WORTH A LOOK?: ****1/2

WHERE: Old Vic

WHEN: 9/6, runs to 17/6

‘Gig theatre’ is the term used to describe this 70-minute show currently running on the same stage as John Boyega’s Woyzeck just half an hour after its curtain down.

  • Read on for reasons including why Jade Anouka is the most charismatic actor of the moment

Cover My Tracks features songs from the just-out debut solo album of the same name by former Noah and The Whale frontman Charlie Fink who also performs them here accompanied only by his own guitar.

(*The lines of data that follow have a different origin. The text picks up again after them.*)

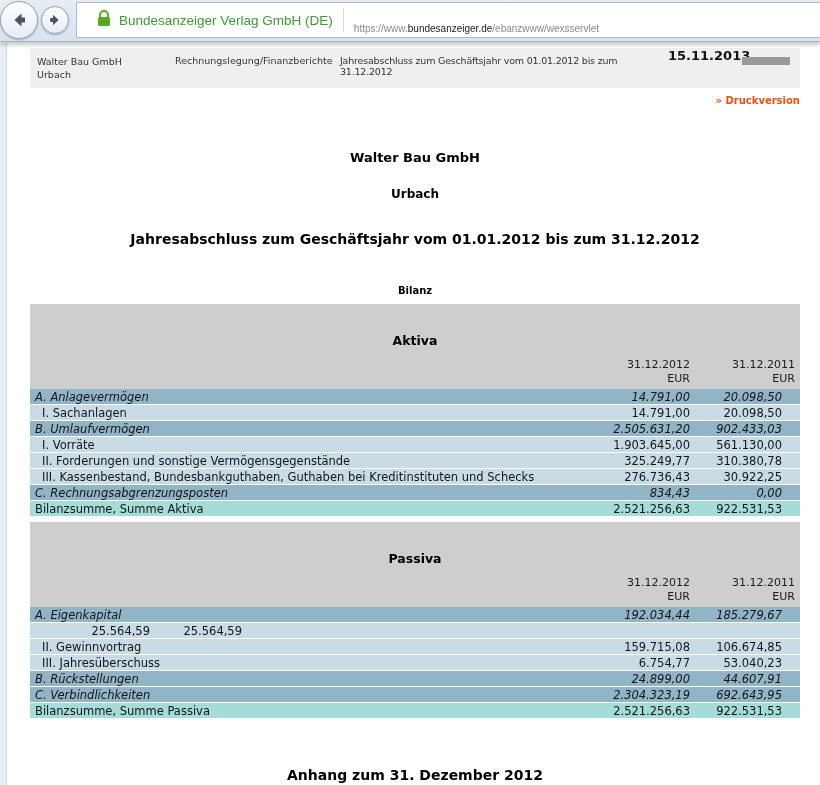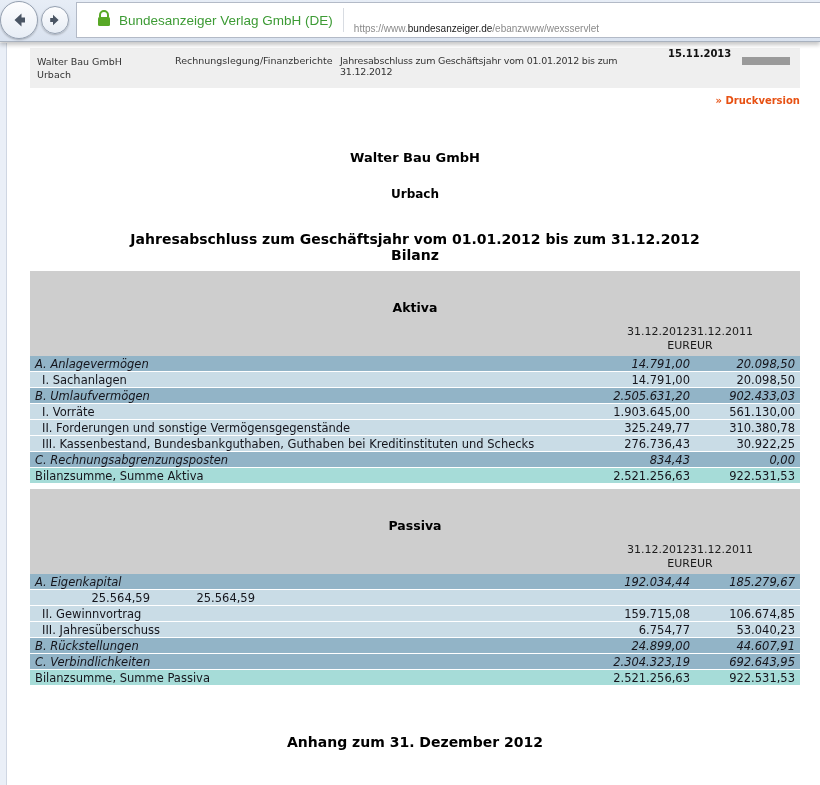--- a/index.html
+++ b/index.html
@@ -50,50 +50,50 @@
   .content { position:absolute; left:30px; top:42px; width:770px; }
 
   
   .headbar {
     position:relative; margin-top:6px; height:40px; background:#efefef;
     font-size:9.5px; color:#333;
   }
   .hb-company { position:absolute; left:7px; top:7px; line-height:13px; }
   .hb-cat     { position:absolute; left:145px; top:7px; white-space:nowrap; }
   .hb-report  { position:absolute; left:310px; top:7px; width:328px; letter-spacing:-0.2px; }
-  .hb-date    { position:absolute; left:638px; top:0; font-weight:bold; font-size:10px; color:#111; }
+  .hb-date    { position:absolute; left:638px; top:0; font-weight:bold; font-size:13px; color:#111; }
   .hb-block   { position:absolute; left:712px; top:9px; width:48px; height:8px; background:#9a9a9a; }
 
   .printlink {
     text-align:right; margin-top:7px; height:13px;
     font-size:10px; font-weight:bold; color:#e75113; cursor:pointer;
   }
 
   
   .t-center { text-align:center; font-weight:bold; color:#000; }
   .t-company { font-size:13px;   margin-top:42px; }
   .t-city    { font-size:12px;   margin-top:22px; }
   .t-report  { font-size:14px;   margin-top:30px; }
-  .t-bilanz  { font-size:14px; }
+  .t-bilanz  { font-size:10px; margin-top:38px; }
   .t-anhang  { font-size:14px;   margin-top:48px; }
 
   
   .btable { margin-top:8px; font-size:11.5px; color:#15151c; }
   .sect-head { background:#cecece; padding:29px 0 3px 0; }
   .sect-title { text-align:center; font-weight:bold; font-size:12.5px; color:#000; }
   .col-heads { margin-top:10px; font-size:11px; line-height:14px; color:#1c1c1c; }
   .hrow { display:flex; }
   .hrow .hc1 { margin-left:auto; width:120px; text-align:right; }
-  .hrow .hc2 { width:110px; padding-right:5px; }
+  .hrow .hc2 { width:110px; text-align:right; padding-right:5px; }
 
   .brow { display:flex; height:16px; line-height:16px; border-bottom:1px solid #ffffff; }
   .brow .lbl { flex:1; padding-left:5px; white-space:nowrap; overflow:hidden; }
   .brow.indent .lbl { padding-left:12px; }
   .brow .n1 { width:120px; text-align:right; white-space:nowrap; }
-  .brow .n2 { width:110px; text-align:right; padding-right:5px; white-space:nowrap; }
+  .brow .n2 { width:110px; text-align:right; padding-right:18px; white-space:nowrap; }
   .brow.dark  { background:#92b4c7;font-style:italic; }
   .brow.light { background:#c9dce6; }
   .brow.total { background:#a6dcd8; }
 
   .sect-gap { height:5px; background:#ffffff; }
 </style>
 </head>
 <body>
 
 <div class="toolbar">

Fink also interacts with Anouka who tells the story of working in a hotel, meeting a suicidal pop star threatening to throw himself from his room’s window, how they fall in love, he goes missing and she hits the road to try to find him.

Anouka won our best theatre actress monsta last year and, for us, she’s the most charismatic actor London currently boasts. Here she is so engaging she makes every audience member feel as though they have a front row seat to everything she’s feeling wherever in this impressive venue that they’re actually sitting.

We’re listening to Fink’s album as we write (you can buy the CD in the foyer) and if we had one criticism of this show it is that it’s difficult to fully appreciate it when hearing the songs for the first time.

The show’s simplicity means that there’s a lack of variety to the way the songs are performed exemplified perhaps by the dotty ditty referred to as ‘The Hit’ which dogs the pop star and he loathes. I Was Born To Be A Cowboy is given the full Eurovision treatment as Anouka dons Stetson and do-si-dos about the stage to a song so preposterous and realistic, crucially, it does sound like the sort of tune that could please every audience.

Director and co-writer David Greig collaborated with Fink on The Lorax, which we weren’t expecting to love and returns to the Vic later this year, and they’ve another winner on their hands with this moving, poetic and beautiful attempt to do something a little different.

It’s not on for long, so do seek it out, and, like The Lorax, we wouldn’t be surprised if it wasn’t staged repeatedly at this venue developing a reputation for attracting a younger, more cosmopolitan audience within its walls.